According to Ernst & Young's Global REIT Report 2006, prepared by Ernst & Young Australia, investors looking for alternative real estate investments now that the housing market has cooled can find opportunities all over the world with some lesser known REIT markets such as South Africa, which has produced average returns during the past three years of 34.2% with the least amount of debt on its REIT assets of any country in the world.

However, the report cautions that evaluating the global REIT market is difficult due to a lack of a standardized global method for calculating and reporting performance.

"Our aim in putting together this inaugural report was to compare -- as closely as possible -- the relative performance of various REIT vehicles around the world to provide the firm's clients with a global snapshot of this dynamic market," explained Ed Psaltis, one of the main authors of the report and a partner in the real estate practice of Ernst & Young Australia.

What we learned is that the REIT sector is well established in most major regions of the world and is fast becoming a significant factor in moulding world economies and investment choices," he added.
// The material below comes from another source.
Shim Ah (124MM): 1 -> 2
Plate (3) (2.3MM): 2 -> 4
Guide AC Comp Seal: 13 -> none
Much of the new growth is being driven by rapidly expanding REIT markets in Australia, France, Japan, Canada, the Netherlands, Singapore and Hong Kong. The report anticipates further growth in global REIT market capitalization next year as these and other established markets continue to convert private portfolios to public ownership. New legislation creating REIT-like vehicles is underway in more countries including Germany and the United Kingdom.

"The rapidly increasing globalization of the real estate economy is nowhere more apparent than in the REIT sector," said Dale Anne Reiss, global leader of Ernst & Young's real estate practice.
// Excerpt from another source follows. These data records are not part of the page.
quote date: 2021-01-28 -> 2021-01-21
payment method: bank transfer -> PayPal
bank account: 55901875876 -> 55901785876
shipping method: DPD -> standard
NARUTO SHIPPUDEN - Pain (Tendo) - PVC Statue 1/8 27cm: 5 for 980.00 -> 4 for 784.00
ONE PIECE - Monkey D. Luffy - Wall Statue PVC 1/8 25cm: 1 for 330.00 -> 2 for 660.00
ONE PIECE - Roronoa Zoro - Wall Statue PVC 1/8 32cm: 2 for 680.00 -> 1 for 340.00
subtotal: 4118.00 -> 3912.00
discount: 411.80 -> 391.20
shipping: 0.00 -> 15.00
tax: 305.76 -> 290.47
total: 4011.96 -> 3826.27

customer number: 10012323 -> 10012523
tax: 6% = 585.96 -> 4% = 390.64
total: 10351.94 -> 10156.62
"With major REIT legislation pending in the UK and Germany, as well as other countries around the world, and the growth of established REIT markets spurring the emergence of global real estate securities funds and other vehicles, investors have never had such a broad palette of investment options from which to choose," she added.

E&Y's report evaluated the REIT markets in 13 countries including: the United States; Canada; France; Belgium; the Netherlands; South Africa; Australia; New Zealand; Hong Kong; Japan; Malaysia; Singapore; and South Korea. In its key findings, E&Y's research revealed that:

  • Among the 13 major REIT markets examined, the total number of public REITs is now 484 worldwide. Despite a recent and continued trend toward privatizing public REITs, the United States is the largest REIT market with 253 public REITs.
  • The market capitalization of the 484 REITs tracked in the report totals US$608 billion with the United States accounting for US$395 billion. Including leverage (gearing), the value of the assets held by the 484 REITs totals in excess of US$890 billion.
  • A few of the world's lesser known and smaller REIT markets outperformed their more high profile peers. New Zealand's REIT market outperformed the rest of the world in terms of total rate of return in the last year with a 24.6% average rate of return among the country's six REITs.
  • South Africa, home to just seven public REITs, was top performer in terms of total rate of return over a three year period (34%) and also performed strongly in the last year (23%).
  • Hong Kong matched the much larger US market in terms of average volume of trade per listed REIT in the first nine months of 2006 with both countries' markets posting more than US$2 billion in average trading volume per REIT.
  • Japan was by far the largest Asian country in terms of total volume of REIT trading and ranked third overall with US$20.2 billion in trading volume in the first nine months of 2006, ahead of more established REIT markets such as the Netherlands, Canada and France.
  • The majority of REITs in Asia and EMEA are trading at a premium of 5.8% to 14.6% on their assets. Both South Korea and Malaysia have very low (or negative) premiums to net assets, making them two countries where significant opportunities exist in terms of potential for growth in capital invested.
  • North America's REIT markets -- the United States and Canada -- traded at a significant higher 'beta' (ie were more volatile) than all other markets indicating that, in North America at least, REIT stocks react more in tandem with the broader equities market.